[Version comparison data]

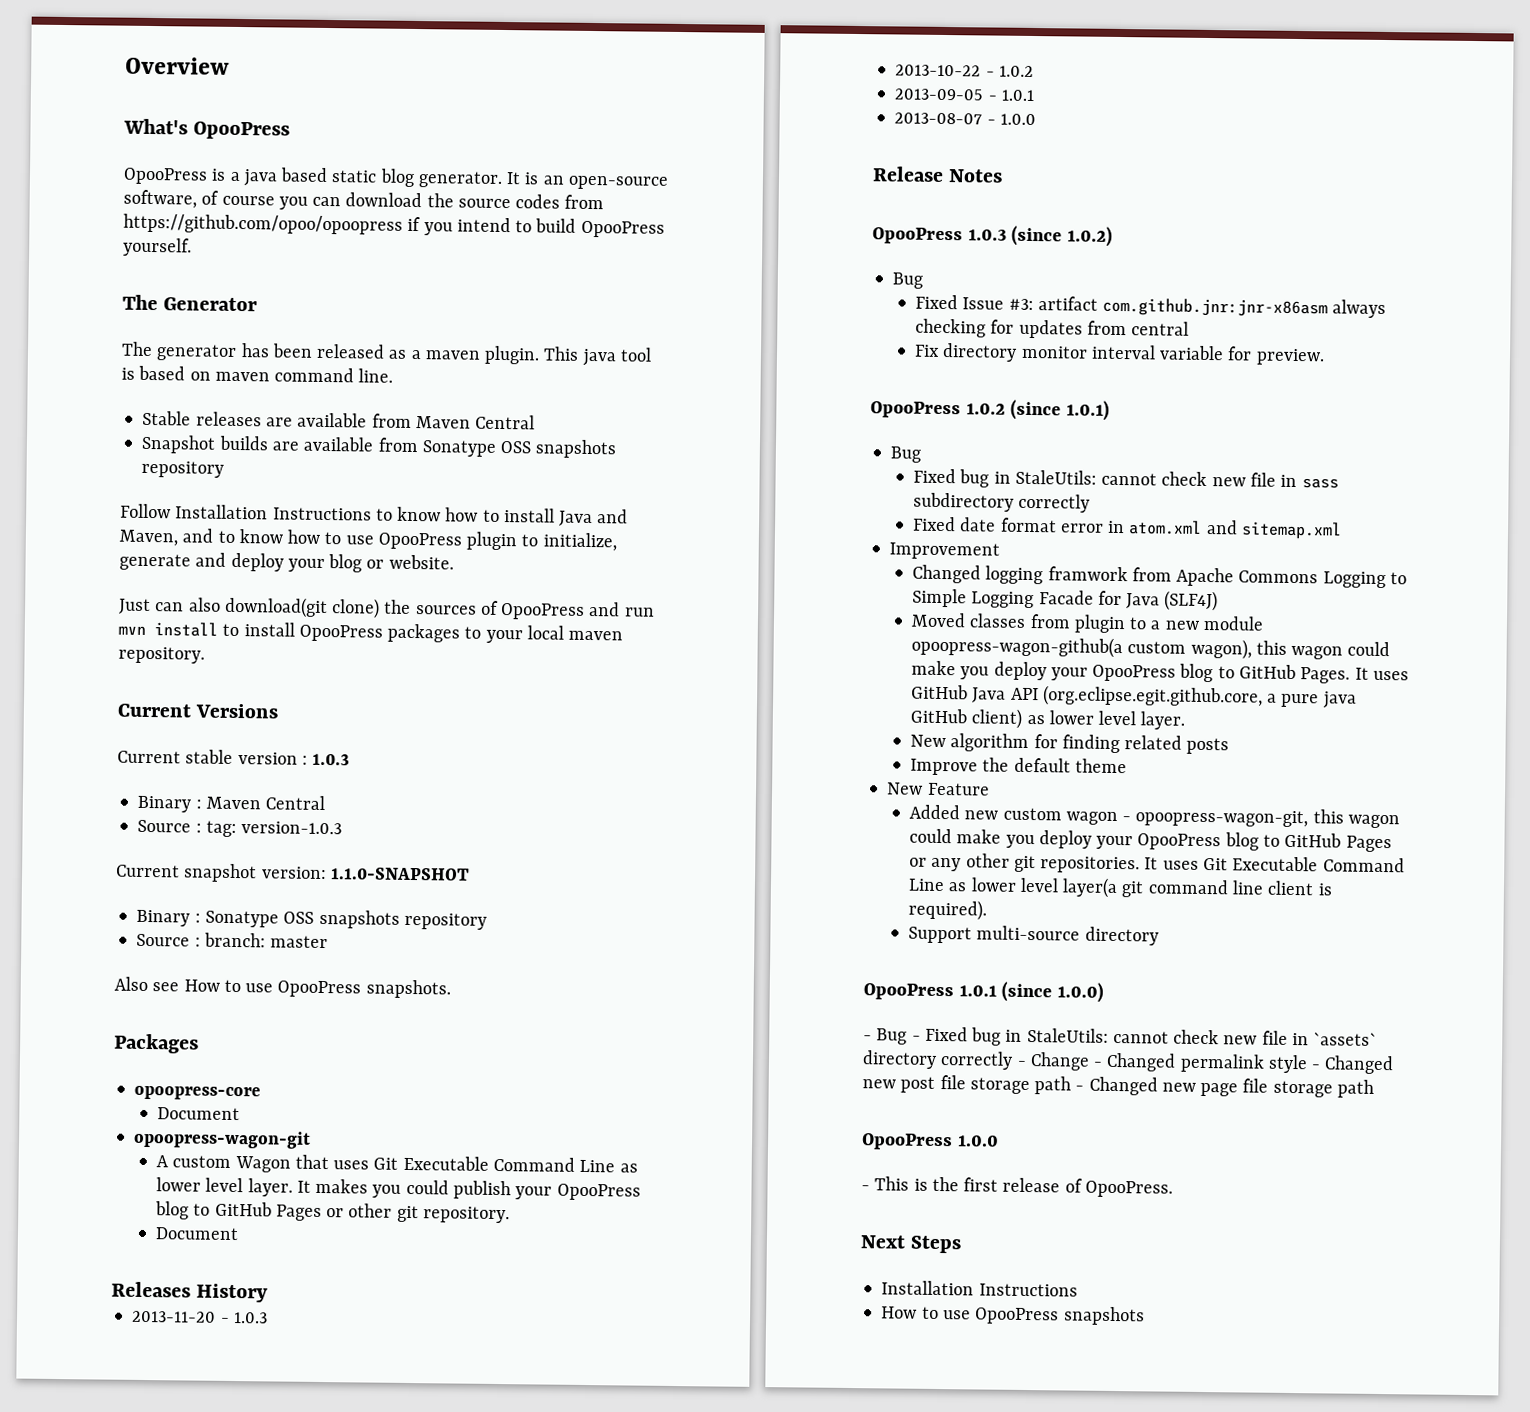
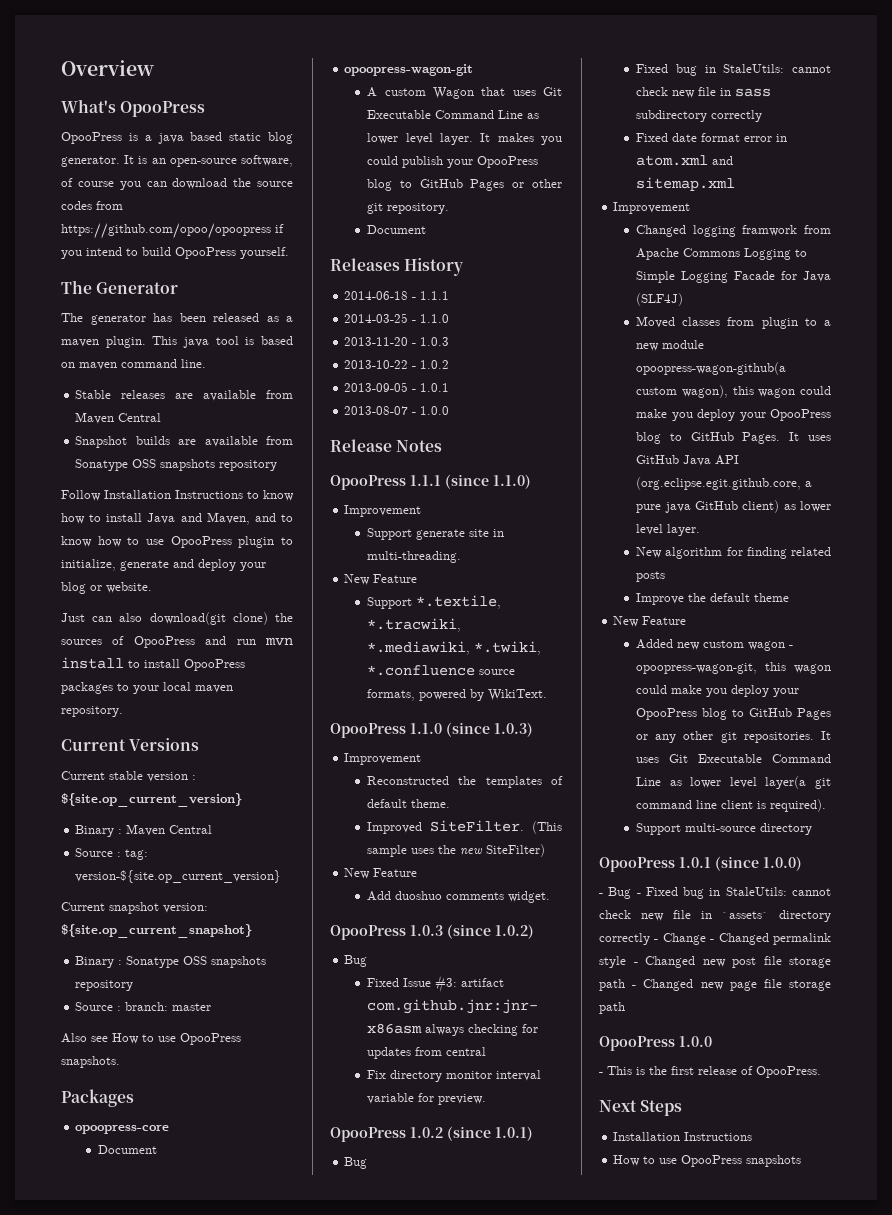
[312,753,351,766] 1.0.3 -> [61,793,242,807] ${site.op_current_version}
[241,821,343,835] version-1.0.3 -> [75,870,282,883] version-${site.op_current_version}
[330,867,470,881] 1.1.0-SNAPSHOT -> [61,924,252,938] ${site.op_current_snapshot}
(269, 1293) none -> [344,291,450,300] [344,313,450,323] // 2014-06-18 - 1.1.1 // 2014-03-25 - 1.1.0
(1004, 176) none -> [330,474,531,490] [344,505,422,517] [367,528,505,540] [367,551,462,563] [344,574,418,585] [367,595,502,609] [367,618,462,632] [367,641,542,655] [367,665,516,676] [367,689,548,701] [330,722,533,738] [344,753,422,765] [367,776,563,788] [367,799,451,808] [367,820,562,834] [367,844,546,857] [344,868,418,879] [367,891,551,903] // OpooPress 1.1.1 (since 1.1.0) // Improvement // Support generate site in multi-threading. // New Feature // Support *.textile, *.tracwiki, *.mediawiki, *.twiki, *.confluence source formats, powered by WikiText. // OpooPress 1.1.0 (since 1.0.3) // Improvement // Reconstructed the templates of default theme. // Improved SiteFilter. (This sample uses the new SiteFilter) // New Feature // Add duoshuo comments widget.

Task to carry out
The answer consists of every line above in which the word "site" occurs.

Response box
[312,753,351,766] 1.0.3 -> [61,793,242,807] ${site.op_current_version}
[241,821,343,835] version-1.0.3 -> [75,870,282,883] version-${site.op_current_version}
[330,867,470,881] 1.1.0-SNAPSHOT -> [61,924,252,938] ${site.op_current_snapshot}
(1004, 176) none -> [330,474,531,490] [344,505,422,517] [367,528,505,540] [367,551,462,563] [344,574,418,585] [367,595,502,609] [367,618,462,632] [367,641,542,655] [367,665,516,676] [367,689,548,701] [330,722,533,738] [344,753,422,765] [367,776,563,788] [367,799,451,808] [367,820,562,834] [367,844,546,857] [344,868,418,879] [367,891,551,903] // OpooPress 1.1.1 (since 1.1.0) // Improvement // Support generate site in multi-threading. // New Feature // Support *.textile, *.tracwiki, *.mediawiki, *.twiki, *.confluence source formats, powered by WikiText. // OpooPress 1.1.0 (since 1.0.3) // Improvement // Reconstructed the templates of default theme. // Improved SiteFilter. (This sample uses the new SiteFilter) // New Feature // Add duoshuo comments widget.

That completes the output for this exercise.